Coursera

Ungraded Lab: First GAN with MNIST

This lab will demonstrate the simple Generative Adversarial Network (GAN) you just saw in the lectures. This will be trained on the MNIST dataset and you will see how the network creates new images.

Imports

import tensorflow as tf
import tensorflow.keras as keras

import numpy as np
import matplotlib.pyplot as plt
from IPython import display

Utilities

We’ve provided a helper function to plot fake images. This will be used to visualize sample outputs from the GAN while it is being trained.

def plot_multiple_images(images, n_cols=None):
    '''visualizes fake images'''
    display.clear_output(wait=False)
    n_cols = n_cols or len(images)
    n_rows = (len(images) - 1) // n_cols + 1

    if images.shape[-1] == 1:
        images = np.squeeze(images, axis=-1)

    plt.figure(figsize=(n_cols, n_rows))

    for index, image in enumerate(images):
        plt.subplot(n_rows, n_cols, index + 1)
        plt.imshow(image, cmap="binary")
        plt.axis("off")

Download and Prepare the Dataset

You will first load the MNIST dataset. For this exercise, you will just be using the training images so you might notice that we are not getting the test split nor the training labels below. You will also preprocess these by normalizing the pixel values.

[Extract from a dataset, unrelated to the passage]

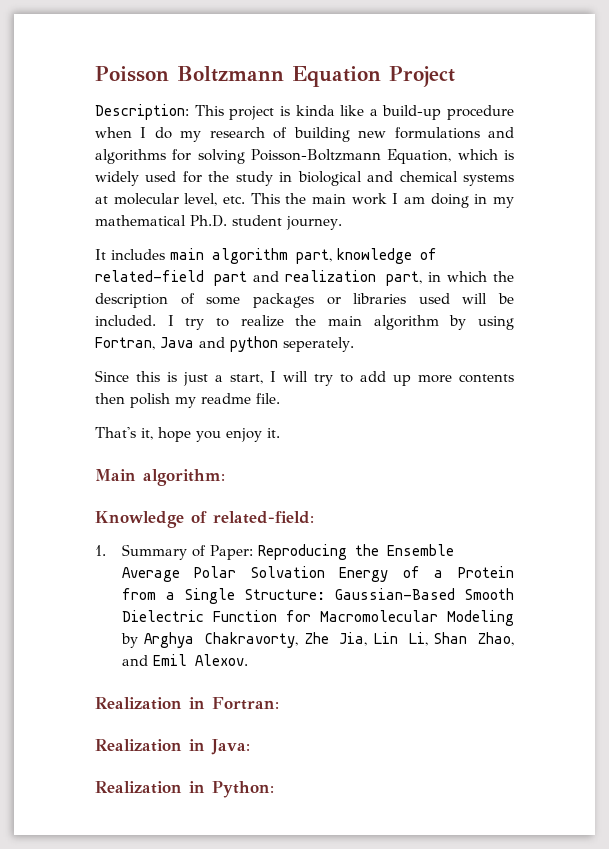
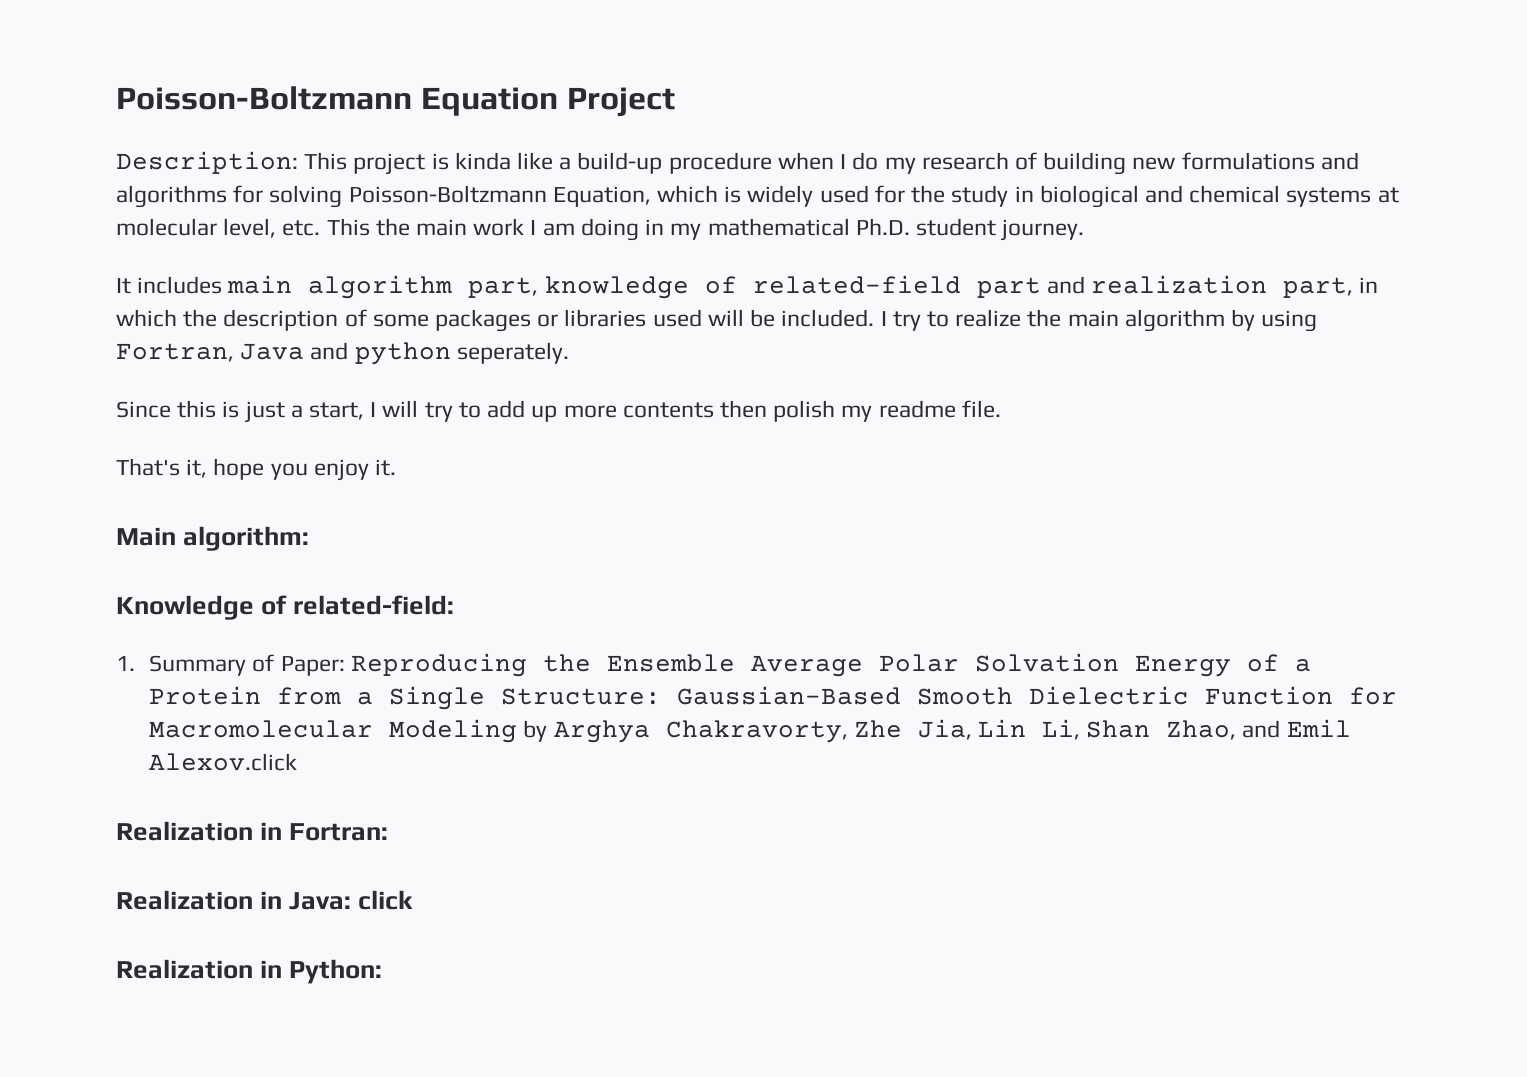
[95,66,284,82] Poisson Boltzmann -> [116,86,412,110] Poisson-Boltzmann
[194,654,248,666] Alexov. -> [149,753,298,771] Alexov.click
(250, 747) none -> [358,890,414,910] click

# load the train set of the MNIST dataset
(X_train, _), _ = keras.datasets.mnist.load_data()

# normalize pixel values
X_train = X_train.astype(np.float32) / 255
Downloading data from https://storage.googleapis.com/tensorflow/tf-keras-datasets/mnist.npz
11490434/11490434 [==============================] - 2s 0us/step

You will create batches of the train images so it can be fed to the model while training.

BATCH_SIZE = 128

dataset = tf.data.Dataset.from_tensor_slices(X_train).shuffle(1000)
dataset = dataset.batch(BATCH_SIZE, drop_remainder=True).prefetch(1)

Build the Model

You will now create the two main parts of the GAN:

You will stack Dense layers using the Sequential API to build these sub networks.

Generator

The generator takes in random noise and uses it to create fake images. For that, this model will take in the shape of the random noise and will output an image with the same dimensions of the MNIST dataset (i.e. 28 x 28).

SELU is found to be a good activation function for GANs and we use that in the first two dense networks. The final dense networks is activated with a sigmoid because we want to generate pixel values between 0 and 1. This is then reshaped to the dimensions of the MNIST dataset.

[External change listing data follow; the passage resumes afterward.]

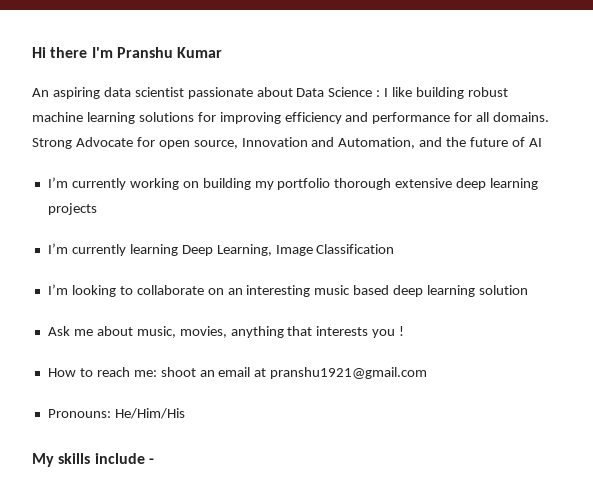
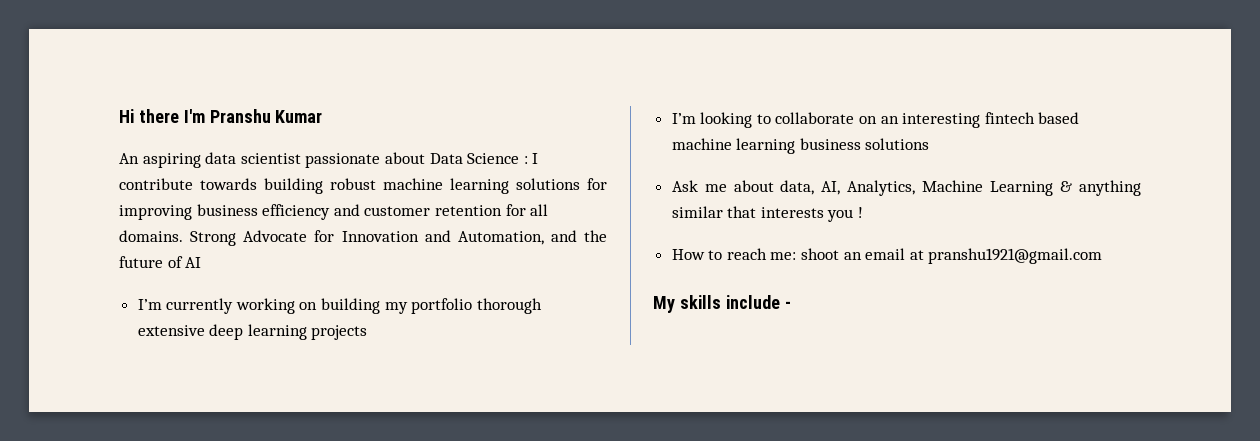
[392,87,413,97] like -> [119,178,257,190] contribute towards
(281, 118) none -> [196,204,258,216] business
[372,112,451,124] performance -> [364,205,502,216] customer retention
[158,140,238,149] open source, -> (335, 236) none
[47,243,395,256] // I’m currently learning Deep Learning, Image Classification -> (368, 332) none
[314,285,529,297] [47,326,284,338] music based deep learning solution // Ask me about music, movies, anything -> [984,112,1080,124] [671,138,930,154] [671,180,1141,196] [671,206,723,218] fintech based machine learning business solutions // Ask me about data, AI, Analytics, Machine Learning & anything similar
[47,408,185,419] // Pronouns: He/Him/His -> (1103, 256) none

# declare shape of the noise input
random_normal_dimensions = 32

# build the generator model
generator = keras.models.Sequential([
    keras.layers.Dense(64, activation="selu", input_shape=[random_normal_dimensions]),
    keras.layers.Dense(128, activation="selu"),
    keras.layers.Dense(28 * 28, activation="sigmoid"),
    keras.layers.Reshape([28, 28])
])

Let’s see a sample output of an untrained generator. As you expect, this will be just random points. After training, these will resemble digits from the MNIST dataset.

# generate a batch of noise input (batch size = 16)
test_noise = tf.random.normal([16, random_normal_dimensions])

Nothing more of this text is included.